Advanced stage cervical tumors (IIB-IVA) are treated with
radiation therapy and cisplatin-based chemotherapy.
Epidemiology of
Cervical Cancer
Worldwide,
cervical cancer is the
second most common cancer in women (after
breast
cancer) and is the third leading killer (behind
breast cancer and
lung cancer).
Cervical cancer affects about 16 per
100,000 women per year and causes death in about 9
per 100,000 per year.
In the United States, however,
cervical cancer is only the 8th most common
cancer
of women. About 12,800 women in the United States
are diagnosed with cervical cancer and about 4,800
die each year (Canavan & Doshi, 2000). Among
gynecological cancers it ranks behind endometrial
cancer and ovarian cancer. The incidence and
mortality figure of cervical cancer for the U.S. are about half that of
the rest of the world, a difference which can be
attributed in part to the success of screening with
the Pap smear.
In Great Britain the incidence of
cervical cancer has reached alarming proportions in
that the mortality in England and Wales in women
younger than 35 years rose three-fold from 1967 to
1987. In a study published in 2004 (Peto J et al)

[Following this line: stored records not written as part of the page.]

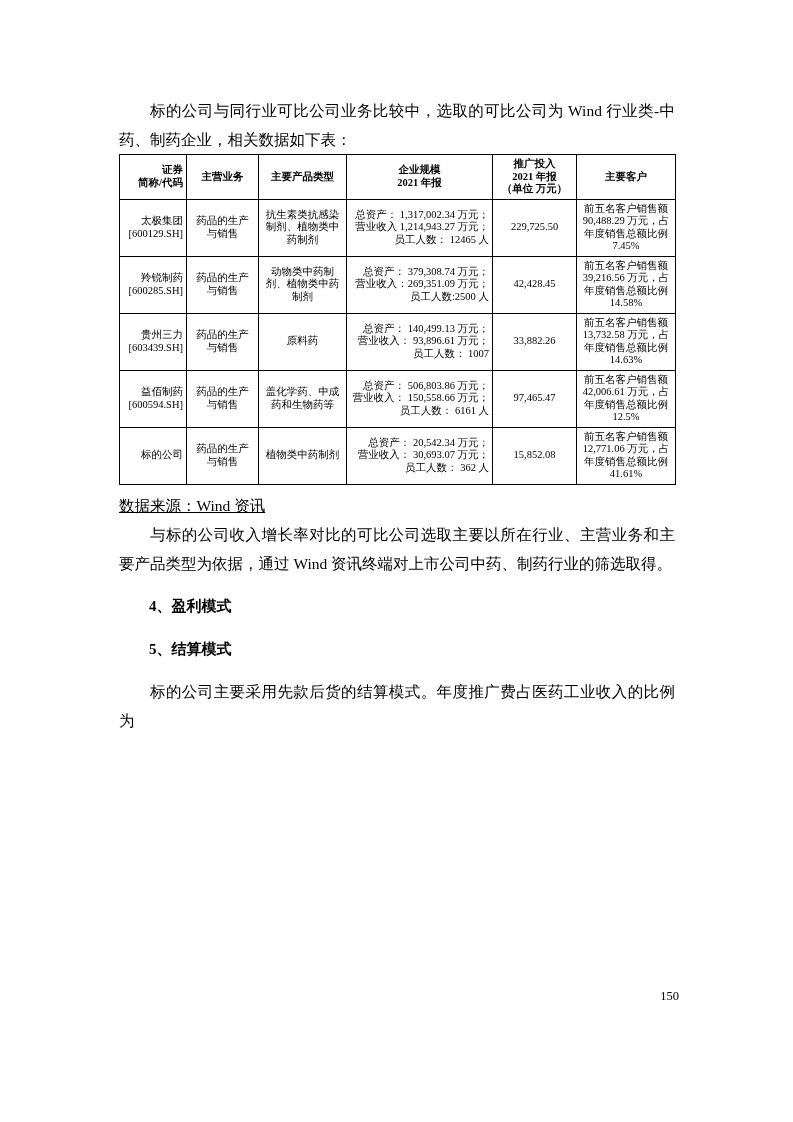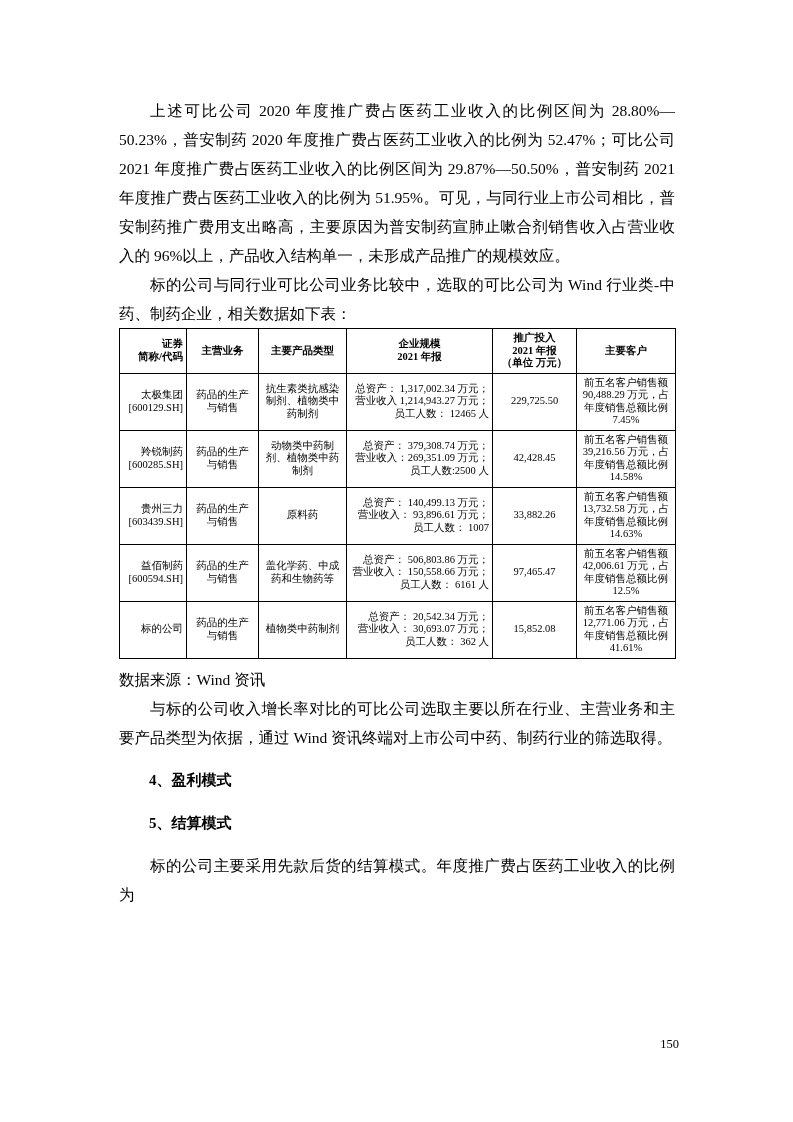"上述可比公司 2020 年度推广费占医药工业收入的比例区间为" p.body { html: <p>上述可比公司 2020 年度推广费占医药工业收入的比例区间为 28.80%—50.23%，普安制药 2020 年度推广费占医药工业收入的比例为 52.47%；可比公司 2021 年度推广费占医药工业收入的比例区间为 29.87%—50.50%，普安制药 2021 年度推广费占医药工业收入的比例为 51.95%。可见，与同行业上市公司相比，普安制药推广费用支出略高，主要原因为普安制药宣肺止嗽合剂销售收入占营业收入的 96%以上，产品收入结构单一，未形成产品推广的规模效应。</p> -> none }
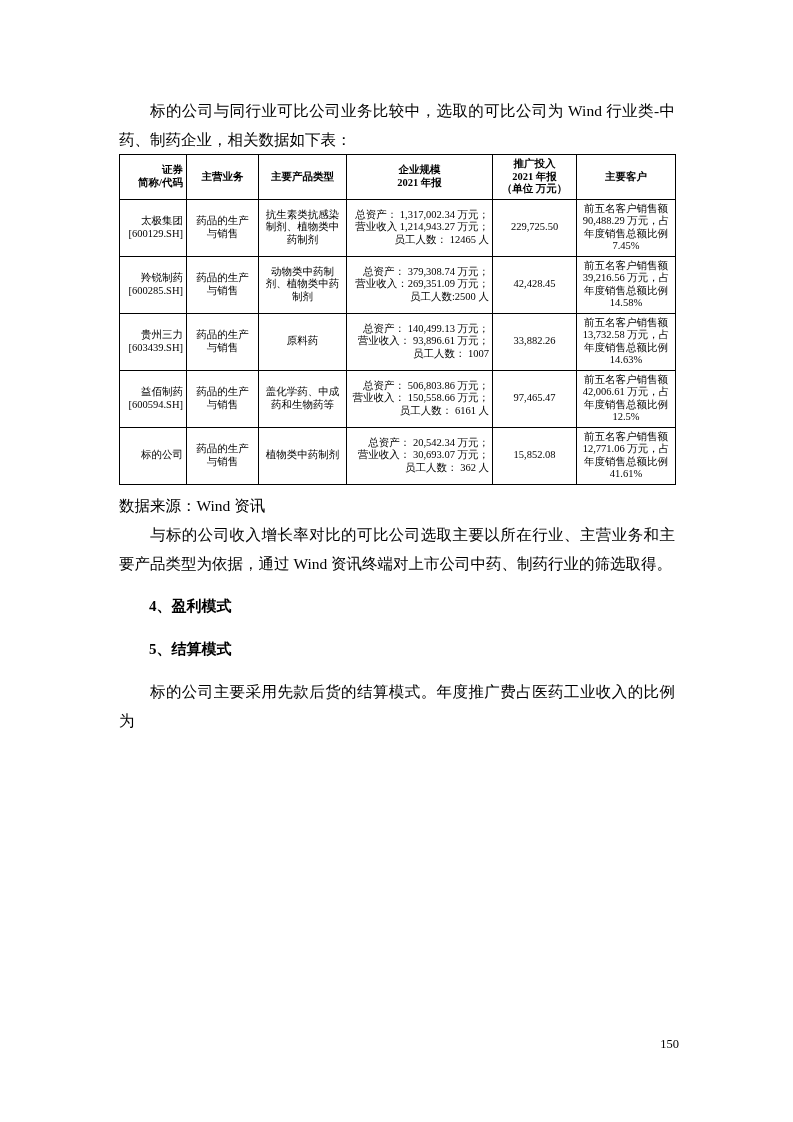"数据来源：Wind 资讯" p.noindent { text-decoration: none -> underline }
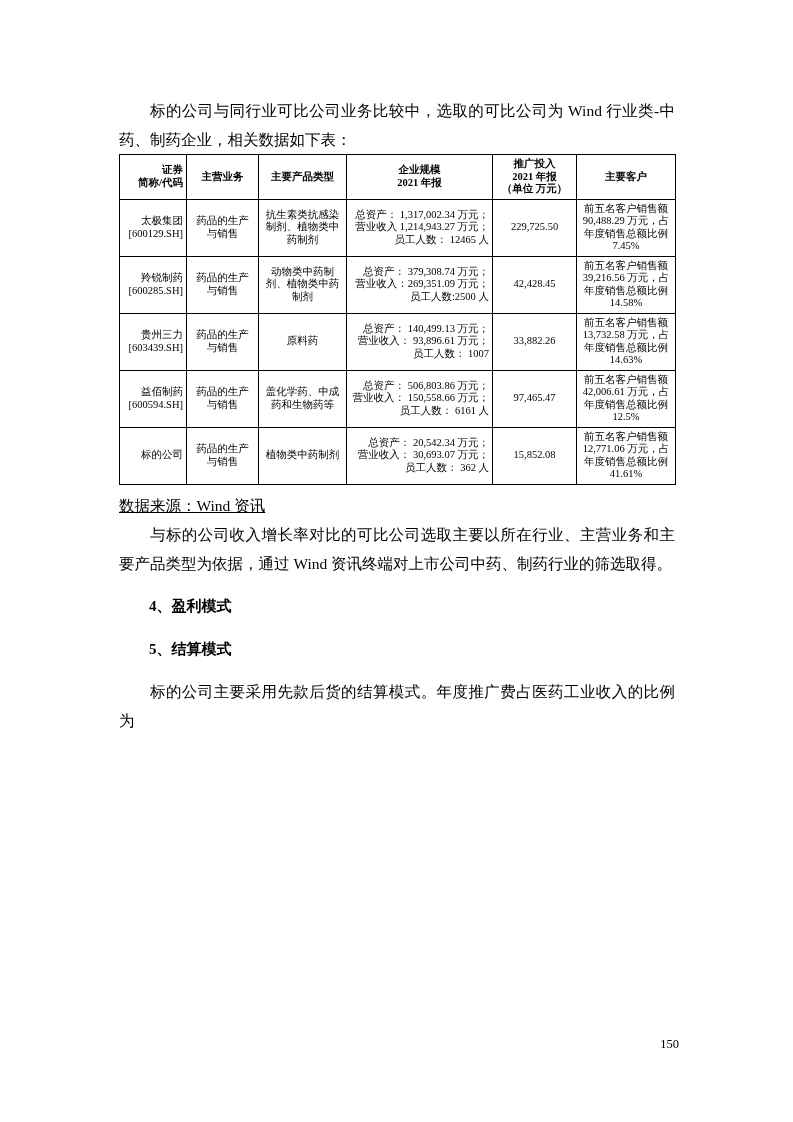"150" .pageno { top: 1036px -> 988px }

scientists from the London School of Hygiene and
Tropical Medicine found that had it not been for
effective cervical screening, one in 65 of all
British women born since 1950 would have died from
cervical cancer.
A study published in 2002 (Castellsagué
et al) reports that
male circumcision can reduce the
risk of penile human papillomavirus (HPV) infection
in the man, and as a result that of cervical cancer
in his female partner. The authors do state that "it
would not make sense to promote circumcision as a
way to control cervical cancer in the United States,
where Pap smears usually detect it at a treatable
stage". In contrast to this claim, Menczer (2004)
quotes research that male circumcision probably does
not contribute to a lower incidence of cervical
cancer in Jewish populations.
History of Cervical Cancer
Epidemiologists working in
the early 20th century noted that:
1. Cervical cancer was
common in female sex workers.
2. Cervical cancer was rare in nuns,
except for those who had been sexually
active before entering the convent.
3. Cervical cancer was more common in
the second wives of men whose first wives
had died from cervical cancer.
4. Cervical cancer was rare in Jewish
women.
This led to the deduction
that cervical cancer could be caused by a
sexually transmitted agent. Initial research
in the 1950s and 1960s put the blame on
smegma (e.g. Heins et al 1958), but it
wasn't until the 1970s that human
papillomavirus (HPV) was identified. It has
since been demonstrated that
HPV is
implicated in over 90% of cervical cancers.